Me acuerdo de un muchacho como de unos quince años que andaba en la revolución junto con su papá y su abuelo. Él les llevaba armas, ropa o de comer a su papá y a su abuelo a los maíces, donde estaban escondidos y en una de esas que los soldados los descubren y los agarraron. Los llevaron a San Ignacio ahí al mesón de mi casa, los sentaron en una banca de material en la entrada de mi casa. Mi mamá muy valiente le pidió permiso al capitán para darles de desayunar, pero el muchacho no quiso y le dijo a mi mamá: “no, yo estoy muy asustado doña Cuca y la leche me puede hacer daño” y el abuelo volteó y le dice “usted no sea rajón, ni la leche le va a alcanzar a hacer daño antes de que estos pelones nos maten”. Se llevaron a los tres al cerro, pero sólo mataron al papá y al abuelo para que le sirviera de escarmiento al muchacho. El pobre bajó corriendo sufriendo y gritándole a mi mamá que le habían matado a su papá y a su abuelo.Lo que salvó a mi mamá fue que ella les dijo que sólo era la de correos y que a ellos, a los cristeros, también les llevaba sus cartas. Sólo uno de ellos sabía leer y tomó un sobre y comenzó: “se-se-señor cu-cu-cura”… “Ah, entonces no son de los malos” y con eso dejaron libre a mi mamá y a nosotros muertos de miedo.
Y después que mi papá regresó de Estados Unidos que va entrando a la casa el “Jeta Mocha” muy fresco a mi casa porque mi papá le iba a dar semillas para su rancho. Y le dije “no le vayas a dar nada, este Jeta Mocha vino una noche a matarnos” y mi papá me jalaba diciendo “cállate hija, cómo sabes si todavía guarda recelo”.
Los soldados hicieron un cuartel en el mesón de mi casa. Para ese entonces eran mejores los soldados que los cristeros. Los cristeros eran muchachos de quince años con sus carabinas, sus rifles y sus pistolas. Era gente ranchera, gente bruta. Escupían de largo diciéndose unos a otros: “¿tú cuantos pelones llevas?”, “yo quince” presumiéndose cuántos muertos llevaban.
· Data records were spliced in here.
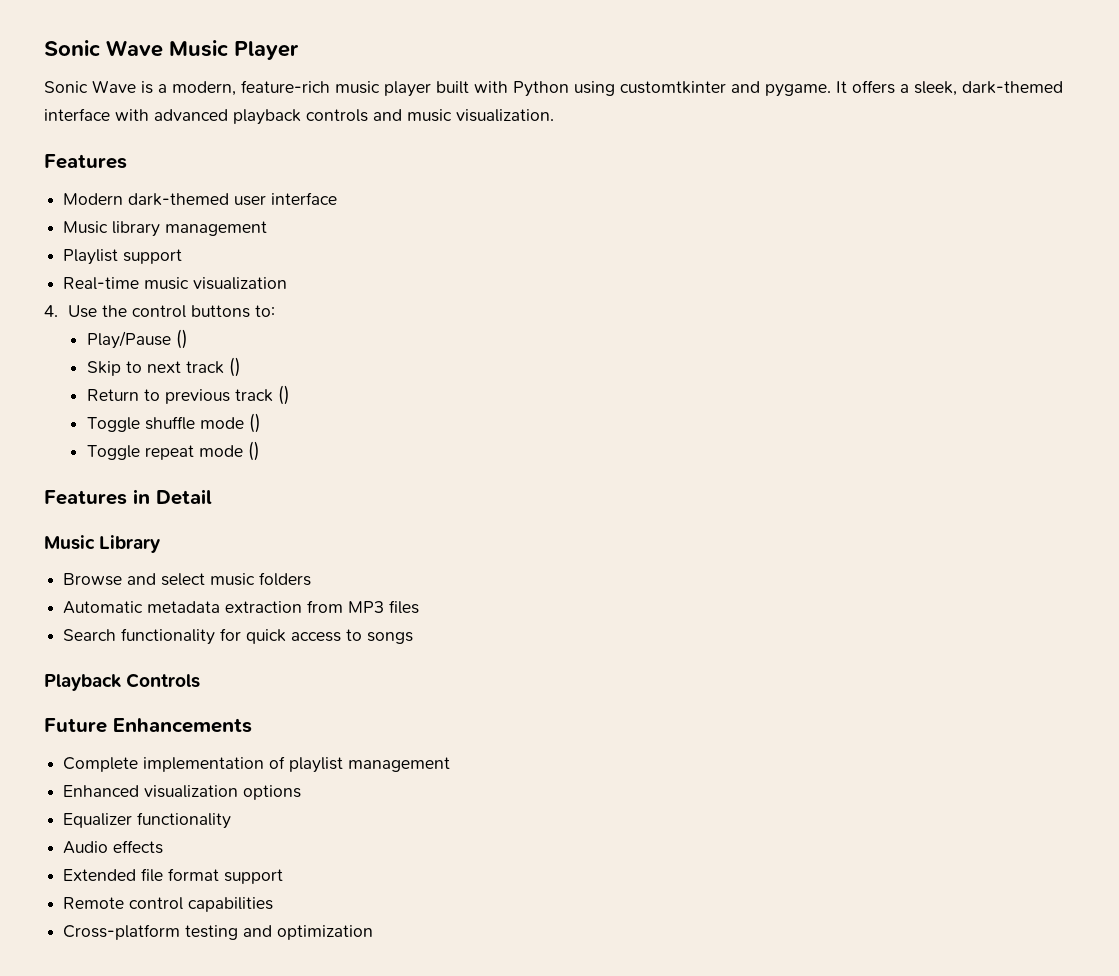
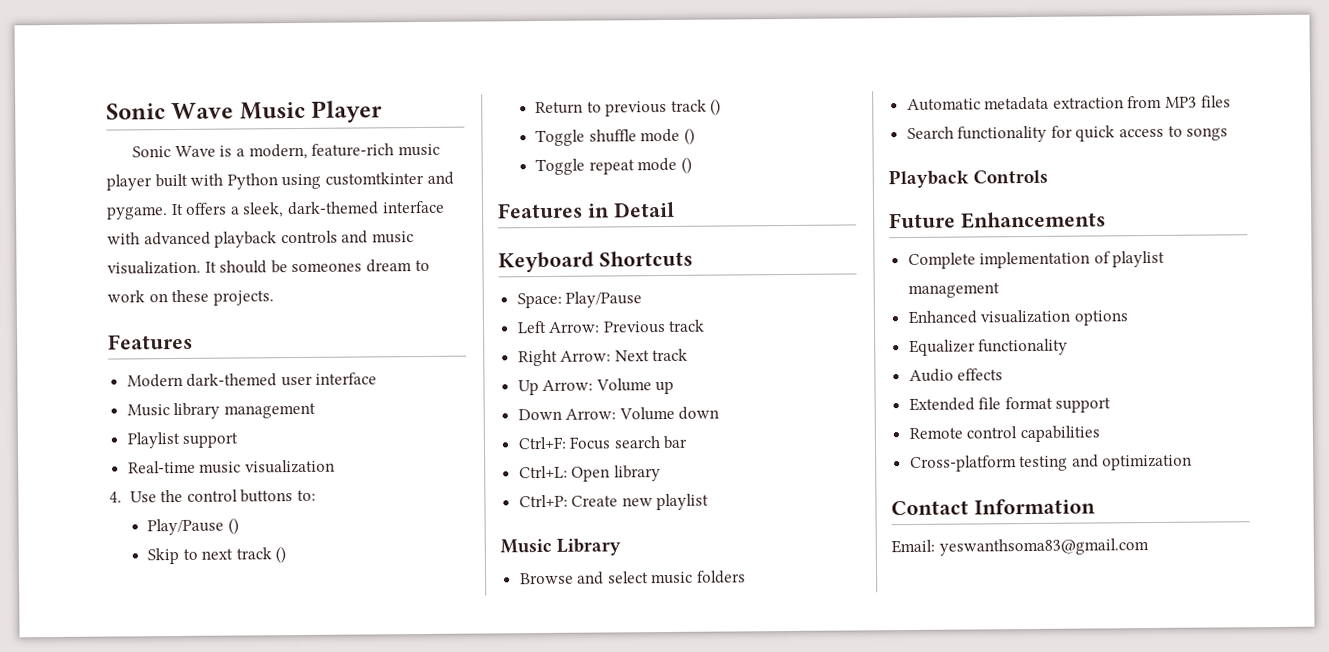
+ It should be someones dream to work on these projects.
+ Keyboard Shortcuts
+ Space: Play/Pause
+ Left Arrow: Previous track
+ Right Arrow: Next track
+ Up Arrow: Volume up
+ Down Arrow: Volume down
+ Ctrl+F: Focus search bar
+ Ctrl+L: Open library
+ Ctrl+P: Create new playlist
+ Contact Information
+ Email: yeswanthsoma83@gmail.com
Los soldados que vivían en nuestro mesón nos platicaban: “Cerca de La Capilla hay un rancho que se llama ‘La Flor’ y ahí hay unos zanjones profundos, ahí se meten los cristeros y nomás se les asoman los sombreros. Entonces el capitán nos grita: Pelotón número 4…número 2, por la derecha… por la izquierda” Así mataban a muchos cristeros y los regresaban a San Ignacio desnudos en carretas y los aventaban en la plaza y decían: “para que se les quite lo cristero”.
Los cristeros también mataban soldados pero muy pocos. En unos de esos días había un cristero llamado “El Turín” que era muy valiente. Se quedó dormido debajo de un árbol en un corral en el rancho. Lo vieron de lejos los soldados y le tiraron de balazos. Se fueron acercando y él, con su último aliento se echó a un soldado con un balazo. Por valiente, lo remataron a balazos, le quitaron la oreja y la pusieron en una caja con cal “Porque ese hombre si era valiente”, decían ellos mismos.
A los soldados los ayudábamos a cargar sus rifles y los limpiábamos con cepillos. Eran 27 soldados y un capitán en mi casa. Con Raquelito estaba el teniente Heriberto que le decía a mi mamá: “Récele a sus santitos para que los cristeros no me maten, yo quiero ser aviador, yo no quiero morirme”. Ese teniente si lo logró. Pasaron muchos años después de la Guerra y un día un avión lanzó una piedra a las afueras de San Ignacio con una nota escrita para mi mamá: “estoy vivito y coleando gracias a usted que vió por mí, usted dígame donde nos vemos para saludarla a usted y a su familia.” Eso pasó después de 10 años.